**The problem:** Would you output the entries below only from the line containing "Pure cotton shirt" through the line containing "total: 783.57 -> 802.54", exactly as they stand and with both ends included?

(Collected data entries)
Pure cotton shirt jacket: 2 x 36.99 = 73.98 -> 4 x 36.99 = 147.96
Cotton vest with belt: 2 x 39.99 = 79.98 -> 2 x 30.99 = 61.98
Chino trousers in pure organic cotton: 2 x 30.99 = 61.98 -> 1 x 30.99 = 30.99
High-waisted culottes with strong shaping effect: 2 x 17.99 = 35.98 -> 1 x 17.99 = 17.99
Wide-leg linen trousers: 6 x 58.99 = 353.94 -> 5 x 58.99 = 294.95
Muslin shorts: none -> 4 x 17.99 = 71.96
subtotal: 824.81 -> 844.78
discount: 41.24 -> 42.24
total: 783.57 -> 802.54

---

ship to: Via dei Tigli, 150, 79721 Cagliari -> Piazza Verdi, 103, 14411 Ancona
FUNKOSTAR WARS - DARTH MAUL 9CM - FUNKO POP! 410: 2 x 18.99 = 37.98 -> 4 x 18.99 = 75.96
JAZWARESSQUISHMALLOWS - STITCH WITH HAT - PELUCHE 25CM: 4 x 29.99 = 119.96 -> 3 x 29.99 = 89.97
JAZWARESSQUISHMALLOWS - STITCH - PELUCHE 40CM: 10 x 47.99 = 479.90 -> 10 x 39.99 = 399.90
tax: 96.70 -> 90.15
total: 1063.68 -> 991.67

**Answer below:**
Pure cotton shirt jacket: 2 x 36.99 = 73.98 -> 4 x 36.99 = 147.96
Cotton vest with belt: 2 x 39.99 = 79.98 -> 2 x 30.99 = 61.98
Chino trousers in pure organic cotton: 2 x 30.99 = 61.98 -> 1 x 30.99 = 30.99
High-waisted culottes with strong shaping effect: 2 x 17.99 = 35.98 -> 1 x 17.99 = 17.99
Wide-leg linen trousers: 6 x 58.99 = 353.94 -> 5 x 58.99 = 294.95
Muslin shorts: none -> 4 x 17.99 = 71.96
subtotal: 824.81 -> 844.78
discount: 41.24 -> 42.24
total: 783.57 -> 802.54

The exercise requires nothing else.